DEAR AMY: Each year, my extended family takes a big trip with four generations — The Grandparents, The Parents, The Kids and The Grandkids. There are 15 of us, including spouses, in The Kids group. The Parents and The Grandparents make all the arrangements. We're simply told where and when. The Parents find a large house to rent. The Grandparents, who are quite wealthy, generously pay for the rental. The Grandparents and The Parents' generations each get their own room, and The Kids make due with whatever space is leftover. On the last trip, we arrived to find camping mats and sleeping bags on the floor for all of us. We've slept three to a bed, on couches, floors and hammocks. We always go home from these "vacations" tired and stressed. The Kids are all between the ages of 28 and 37, and are almost all married. My wife and I have suggested getting a second house, splitting the cost between The Kids, but The Parents insinuated that we were ungrateful and that we don't "prioritize family." The other Kids all agree with us, privately, but won't bring it up. Is there a better way to express our discomfort? We don't want to seem ungrateful or disrespectful. Or do we need to just make the choice between uncomfortable arrangements and uncomfortable arguments?
One of The Kids
DEAR KIDS: Next year, you should book (and pay for) a nearby rental for you and your wife. The Parents and The Grandparents are attaching way more value on the family all sleeping in one house than you do. But then again, they wake up each morning having slept in a bed.
After you book your rental, notify The Parents and Grandparents: "We're renting a place — only 10 minutes away. We're really excited for our annual reunion, and can't wait to see everybody!"
Assuming responsibility for where you will sleep is not being disrespectful or ungrateful. You are behaving like an adult and showing up for your family.
Convey this idea: "We love this tradition so much and look forward to it all year. We're going to hang out at the big house with everyone, but we need some privacy at night." Don't involve the other Kids in this, and don't gossip about it.
The Parents and The Grandparents will see this as an important change. They don't have to like your choice. If you feel rested and more relaxed, you will be more available to pour attention and affection onto your elders, which you should do.

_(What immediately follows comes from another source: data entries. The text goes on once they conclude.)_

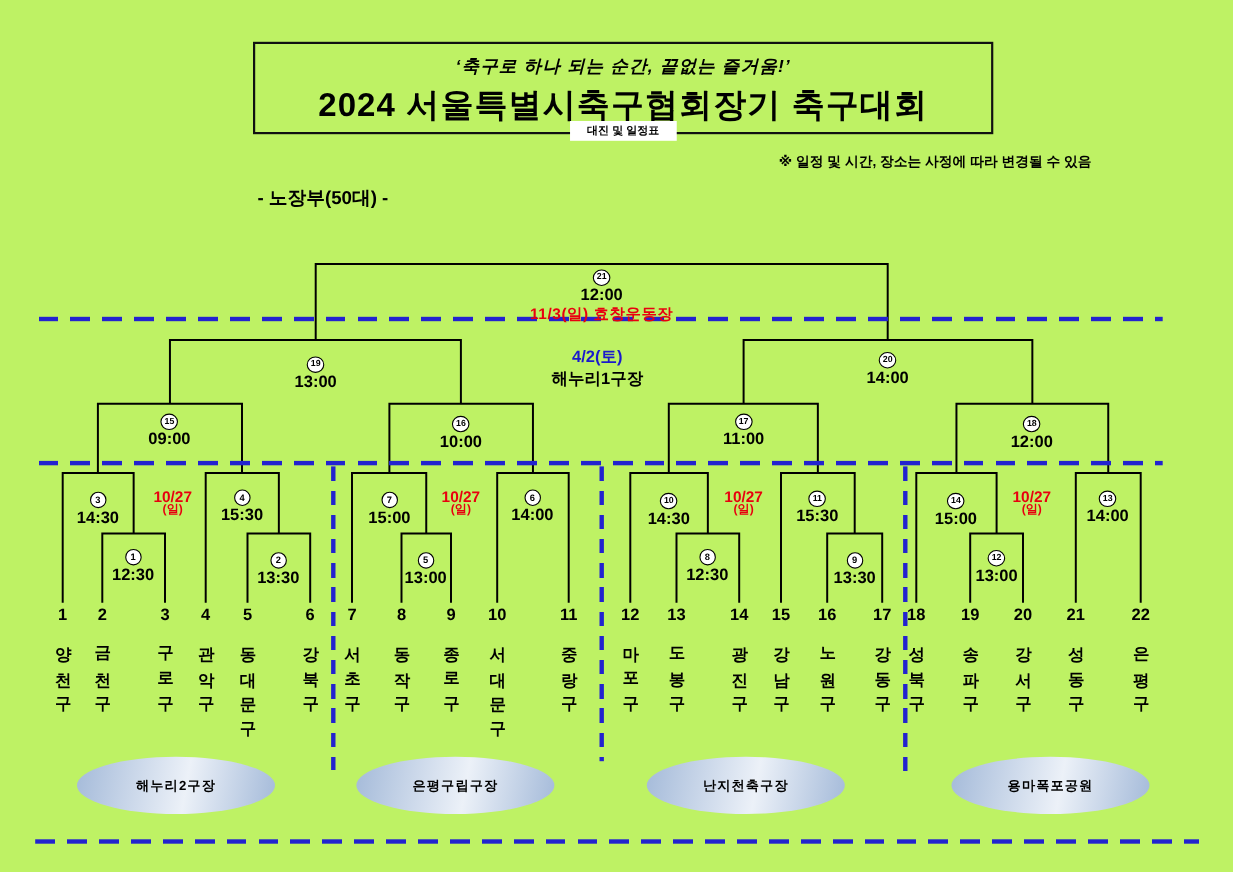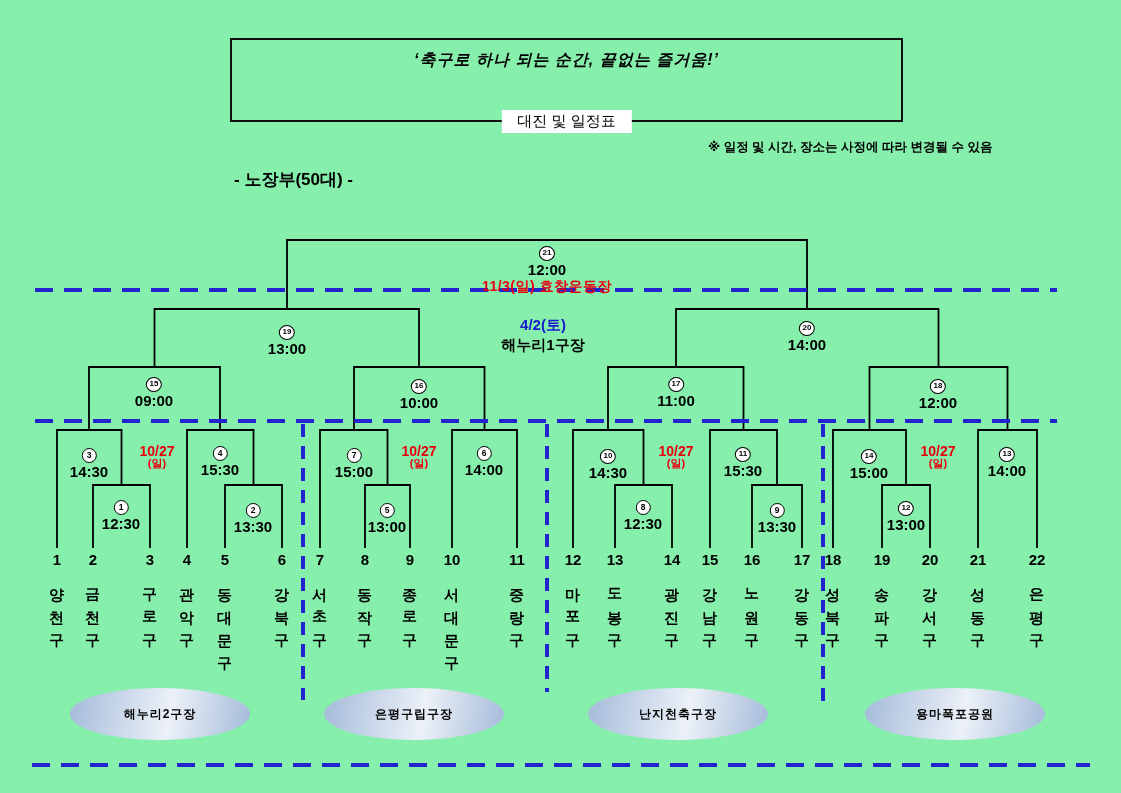--- a/index.html
+++ b/index.html
@@ -1,24 +1,24 @@
 <!DOCTYPE html>
 <html><head>
 <meta charset="utf-8">
 <style>
   html,body{margin:0;padding:0;background:#fff;}
-  #page{position:relative;width:1121px;height:793px;background:#86efac;overflow:hidden;
+  #page{position:relative;width:1121px;height:793px;background:#bef264;overflow:hidden;
         font-family:"Liberation Sans","DejaVu Sans",sans-serif;color:#000;}
 
   
   .titlebox{position:absolute;left:230px;top:38px;width:673px;height:84px;border:2px solid #111;box-sizing:border-box;text-align:center;}
   .slogan{margin-top:10px;font-size:16px;font-weight:bold;font-style:italic;letter-spacing:1px;}
   .title{margin-top:4px;font-size:30px;font-weight:bold;letter-spacing:1px;}
   .subtitle{position:absolute;left:50%;top:100%;transform:translateX(-50%);margin-top:-10px;background:#fff;
-            padding:2px 16px;font-size:15px;font-weight:normal;white-space:nowrap;}
+            padding:2px 16px;font-size:10px;font-weight:bold;white-space:nowrap;}
   .division{position:absolute;left:234px;top:168px;font-size:17px;font-weight:bold;}
   .notes{position:absolute;left:708px;top:138px;width:400px;font-size:12.5px;font-weight:bold;line-height:19px;}
 
   
   svg.bracket{position:absolute;left:0;top:0;}
 
   
   .hdash{position:absolute;height:4px;background:repeating-linear-gradient(90deg,#2323cf 0 18px,transparent 18px 29px);}
   .vdash{position:absolute;width:4px;background:repeating-linear-gradient(180deg,#2323cf 0 13px,transparent 13px 22px);}
 
@@ -49,20 +49,21 @@
          display:flex;align-items:center;justify-content:center;font-size:12px;font-weight:bold;letter-spacing:1px;
          background:linear-gradient(100deg,#a4bad9 0%,#ecf1f8 55%,#a4bad9 100%);}
 </style>
 </head>
 <body>
 
 <div id="page">
 
   <div class="titlebox">
     <div class="slogan">‘축구로 하나 되는 순간, 끝없는 즐거움!’</div>
+    <div class="title">2024 서울특별시축구협회장기 축구대회</div>
     <div class="subtitle">대진 및 일정표</div>
   </div>
   <div class="division">- 노장부(50대) -</div>
   <div class="notes">
     <div>※ 일정 및 시간, 장소는 사정에 따라 변경될 수 있음</div>
   </div>
 
   <svg class="bracket" width="1121" height="793">
     <g stroke="#000" stroke-width="1.8" fill="none">
       <path d="M287,309 V240 H807 V309"></path>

DEAR AMY: What is my obligation to my ex-wife regarding travel? We've been divorced for more than four years and have two daughters, age 9 and 15. We share custody 50/50, on duty every other week. When I make plans to take the girls out of town overnight, she insists that I tell her the address of where we are staying. Last weekend, my girlfriend and I took our daughters to a friend's lake house, 90 minutes away. I only told my ex where we were because one of my girls had plans with her mom the next day, and she hadn't told her we were gone. You would think I took them to the moon, judging by the text message tirade. I believe I can take my own children wherever I want during my parenting time, as long as they are with me and safe, without notifying my ex-wife. She disagrees. What do you think?
I'm the Dad
DEAR DAD: You should check your legal custody agreement for any restrictions, but I agree with you that the custodial parent has sole responsibility for the children during their parenting time.
Your ex-wife might be trying to control you, or she might be a mom who will sleep better at night knowing — in a basic sense — where the kids are. Teens, especially, sometimes don't report their whereabouts accurately. This information is better supplied by the parent.
It would be considerate of both of you to keep the other informed about overnights, and that includes your ex-wife informing you.
DEAR AMY: Let me add my voice to people who didn't like your advice to "Young Widow in NY," who claimed she had been stuck with a huge bill for her late husband's funeral. People should take these questions to a lawyer, not an advice columnist.
DEAR DISMAYED: I took "Young Widow's" question to be a relationship question, more than a legal question. But yes, people with legal questions should see a lawyer.